Brenè Brown, pesquisadora canadense especialista em vulnerabilidade, destacou, em seu mais recente trabalho, Atlas do Coração – em livro ainda não publicado em português, mas disponível em série na HBOMax –, que, ao todo, lidamos com 87 sentimentos e experiências diferentes. No entanto, a maioria das pessoas entrevistadas provou só conseguir identificar três destes: felicidade, tristeza e raiva. Ou seja, tudo é despejado nos mesmos balaios – e sabemos que é assim que a roupa branca volta cor-de-rosa depois de uma rodada na máquina de lavar.

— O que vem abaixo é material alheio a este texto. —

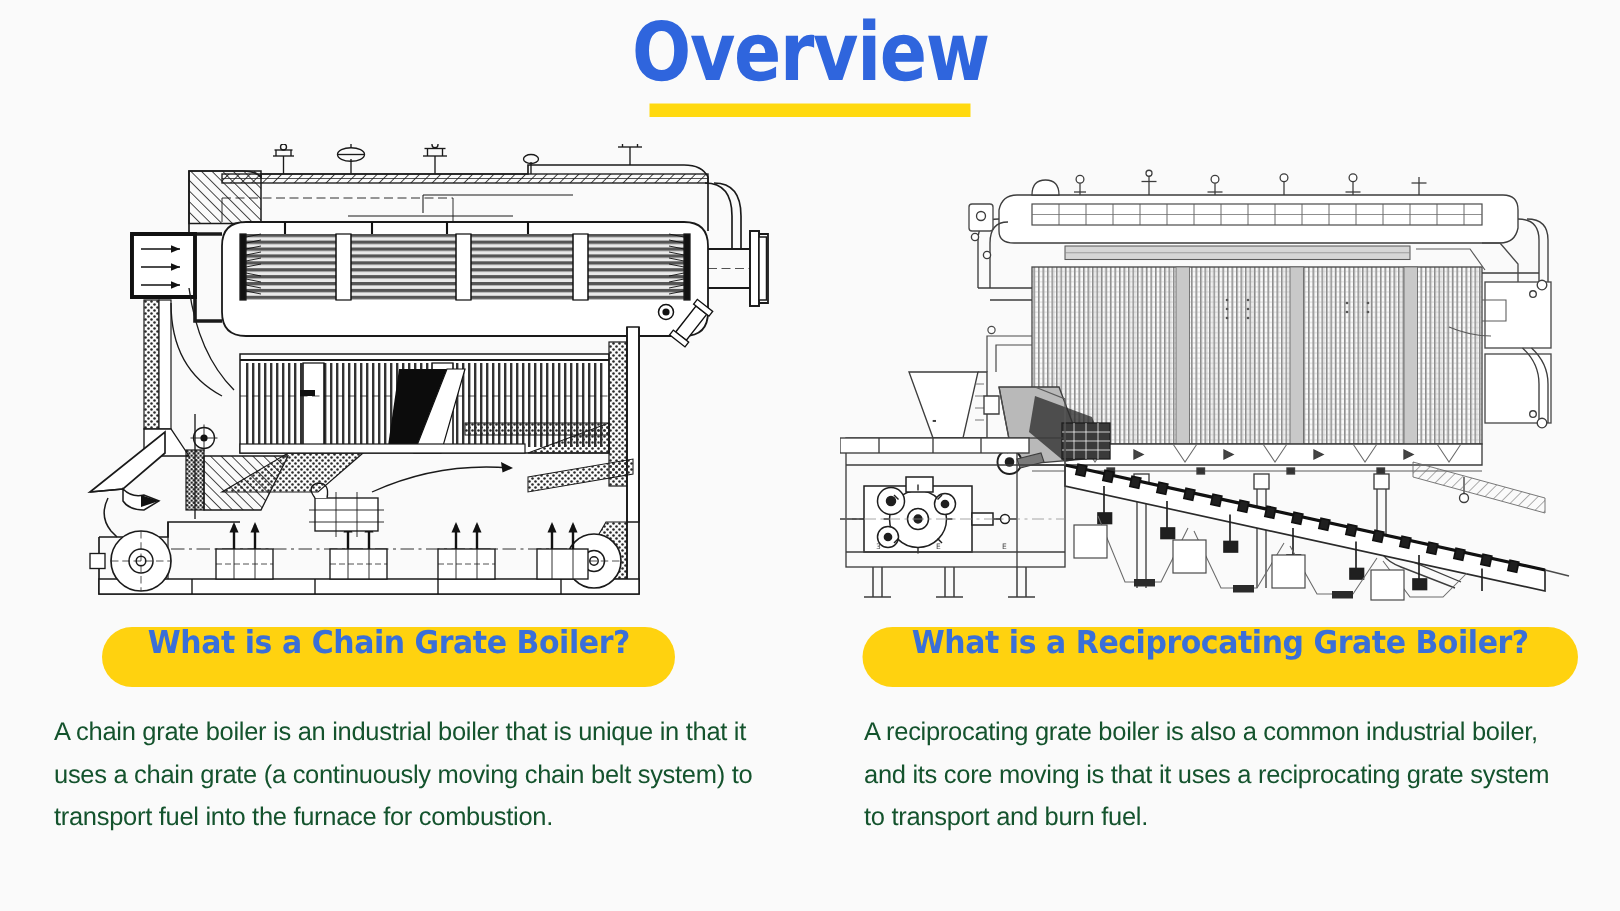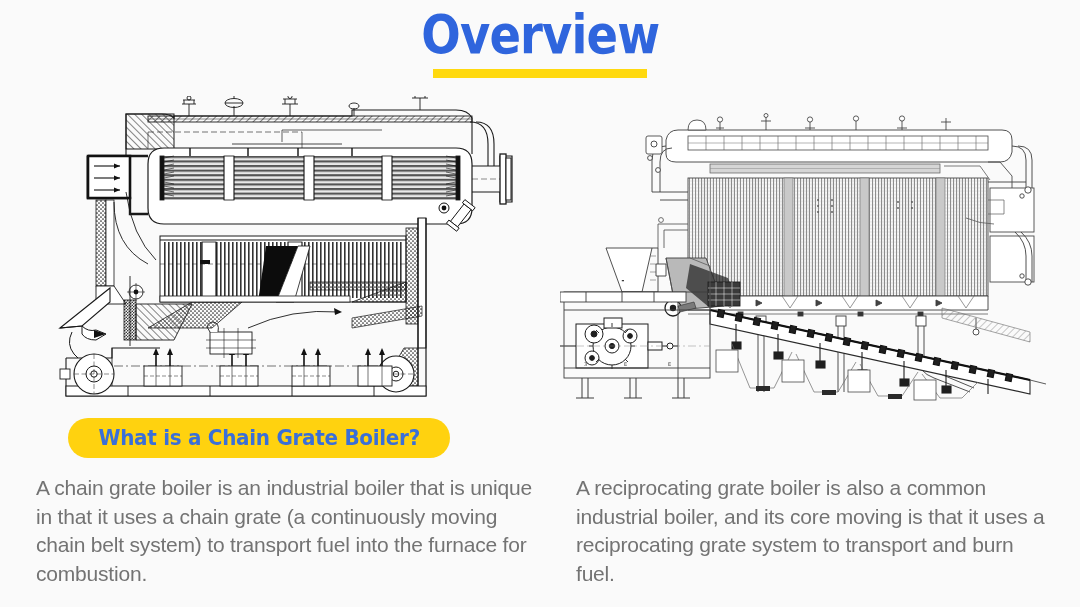--- a/index.html
+++ b/index.html
@@ -48,21 +48,20 @@
   #panel-left{ left:52px; width:480px; }
   #panel-right{ left:560px; width:500px; }
 
   
   .badge{
     position:absolute;
     height:40px;
     border-radius:20px;
     background:#ffd20f;
     display:flex;
-    align-items:center;
     justify-content:center;
     padding:0 22px;
   }
   .badge-label{
     font-family:"DejaVu Sans", sans-serif;
     font-weight:700;
     font-size:21px;
     line-height:21px;
     color:#3a6fd8;
     letter-spacing:-0.3px;
@@ -70,23 +69,23 @@
     transform:scaleX(0.95);
     transform-origin:center;
   }
   #badge-left{ left:68px; top:418px; }
   #badge-right{ left:575px; top:418px; }
 
   
   .body-text{
     position:absolute;
     font-family:"Liberation Sans", sans-serif;
-    font-size:21px;
+    font-size:17px;
     line-height:28.5px;
-    color:#737373;
+    color:#14532d;
     letter-spacing:-0.2px;
     white-space:pre-line;
   }
   #text-left{ left:36px; top:474px; width:498px; }
   #text-right{ left:576px; top:474px; width:470px; }
 
   
 </style>
 </head>
 <body>
@@ -755,18 +754,21 @@
 
         <path d="M382 212 L470 236 L470 246 L382 222 Z" fill="url(#hatch2)" stroke="#6a6a6a" stroke-width="0.6"></path>
       </g>
     </svg>
   </div>
 
   <div class="badge" id="badge-left">
     <span class="badge-label">What is a Chain Grate Boiler?</span>
   </div>
 
+  <div class="badge" id="badge-right">
+    <span class="badge-label">What is a Reciprocating Grate Boiler?</span>
+  </div>
 
   <p class="body-text" id="text-left">A chain grate boiler is an industrial boiler that is unique in that it uses a chain grate (a continuously moving chain belt system) to transport fuel into the furnace for combustion.</p>
 
   <p class="body-text" id="text-right">A reciprocating grate boiler is also a common industrial boiler, and its core moving is that it uses a reciprocating grate system to transport and burn fuel.</p>
 
 </div>
 
 </body></html>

Analisando de longe, cheguei à conclusão de que o mais escorregadio e sorrateiro deles é a vergonha. Porque da vergonha, definitivamente, ninguém quer lembrar. Ninguém quer falar. Só se pensa em engavetar. E é justo na falta de acolhida desta senhora que tantos mal-entendidos eclodem. Não me refiro, aqui, ao constrangimento de cair de bunda no meio da rua, sair do banheiro com um papel higiênico grudado no salto e arrastar pelo salão de festas ou ministrar uma palestra com uma casca de feijão em um dente incisivo. Não, não, trago à tona aquela sensação forte que aperta o peito, cria um buraco no estômago e tende a nos diminuir a ponto de querer se enfiar embaixo do edredom e dormir para sempre. Estado quase sinônimo de ressaca moral para quem é de beber doses alcoólicas além do socialmente viável.

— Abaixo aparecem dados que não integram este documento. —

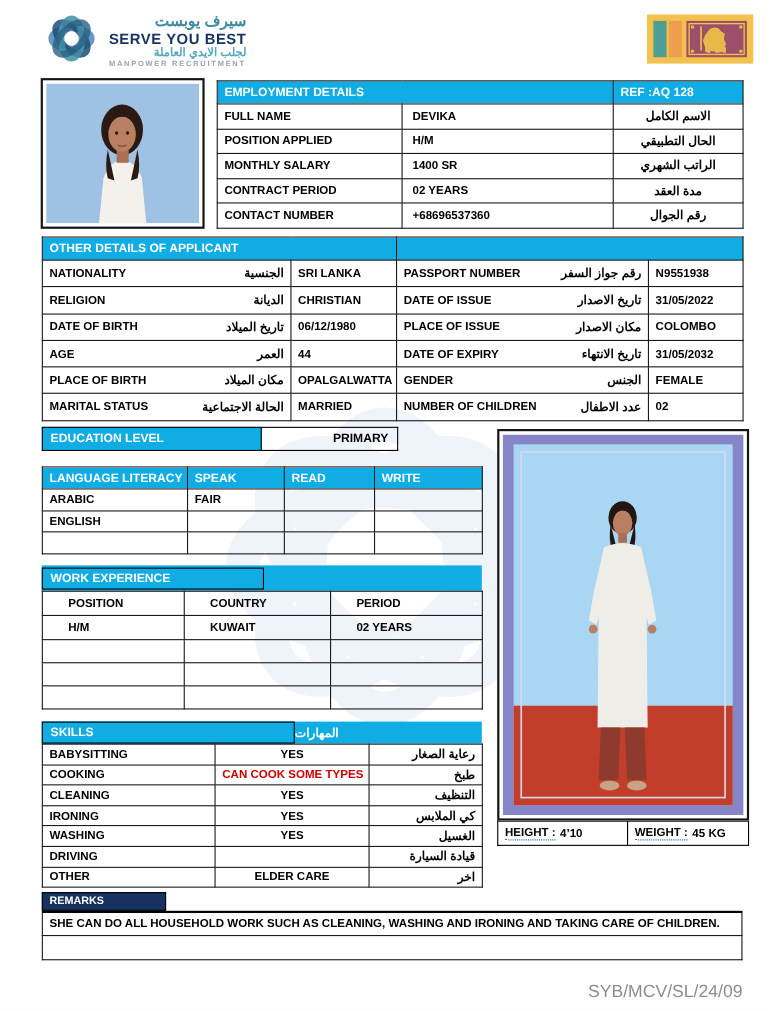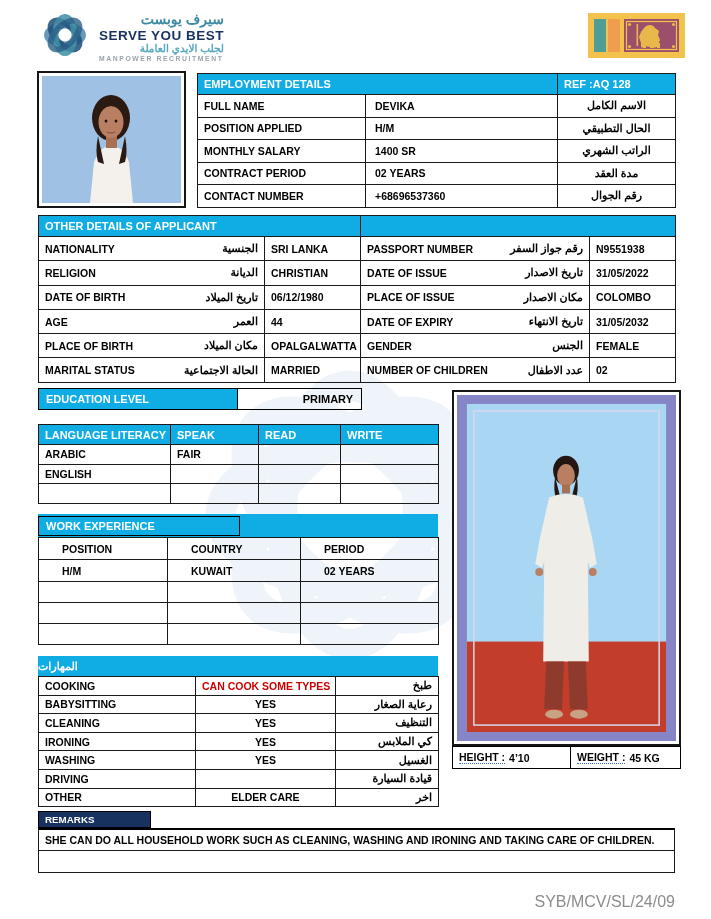--- a/index.html
+++ b/index.html
@@ -379,38 +379,39 @@
     </tr>
     <tr>
       <td></td>
       <td></td>
       <td></td>
     </tr>
   </tbody>
     </table>
 
   <div id="skills-bar" class="abs">
+    <div class="skills-title">SKILLS</div>
     <div class="skills-ar" dir="rtl">المهارات</div>
   </div>
   <table id="skills-table" class="abs outer">
     <colgroup>
         <col style="width:157px">
         <col style="width:140px">
         <col style="width:103px">
       </colgroup>
     <tbody>
         <tr>
+      <td>BABYSITTING</td>
+      <td class="mid">YES</td>
+      <td class="ar arx" dir="rtl">رعاية الصغار</td>
+    </tr>
+    <tr>
       <td>COOKING</td>
       <td class="mid red-val">CAN COOK SOME TYPES</td>
       <td class="ar arx" dir="rtl">طبخ</td>
-    </tr>
-    <tr>
-      <td>BABYSITTING</td>
-      <td class="mid">YES</td>
-      <td class="ar arx" dir="rtl">رعاية الصغار</td>
     </tr>
     <tr>
       <td>CLEANING</td>
       <td class="mid">YES</td>
       <td class="ar arx" dir="rtl">التنظيف</td>
     </tr>
     <tr>
       <td>IRONING</td>
       <td class="mid">YES</td>
       <td class="ar arx" dir="rtl">كي الملابس</td>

É vergonha de não saber. Não conseguir. Não entender. Não se sentir capaz. De desistir. Recair. Errar. São nestes momentos que, invadidos por uma sensação de incapacidade e impotência, procuramos disfarces em outros sentimentos. Reagimos com grosseria e rispidez, em um estímulo de raiva, quando alguém critica algo que acreditávamos que estava correto ou, pelo menos, entregue na nossa melhor versão. Mentimos ou encobrimos determinada situação embaraçosa para tentar evitar o julgamento, vestindo a carapuça do medo, em busca de uma autodefesa ilusória. Rimos compulsoriamente da gente, mesmo sinalizando um deboche para mostrar uma personalidade bem-resolvida e se adiantar a qualquer gracejo alheio que possa resultar em acanhamento. São fachadas engendradas que tendem a desmoronar em consequências autodestrutivas: conflitos, falta de vínculo e desconexão.

O que se sabe é que o melhor jeito de liquidar com a vergonha é envergonhando-a. Expondo-a. Normalmente, acompanhada de um pedido de desculpas, uma sinalização por ajuda ou um simples desabafo a respeito de um entrave qualquer. A vergonha gosta de combate, olho no olho e transparência. Curva-se para quem a identifica, mas se empodera contra os fugitivos em noites de insônia em prol de vivências mal-acabadas. Sentir vergonha, ao contrário do que nos foi apresentado em tom intimidador ao longo da vida, não é ruim. Quando reconhecida e assumida, é um ato de coragem e provoca importantes pontos de recomeço.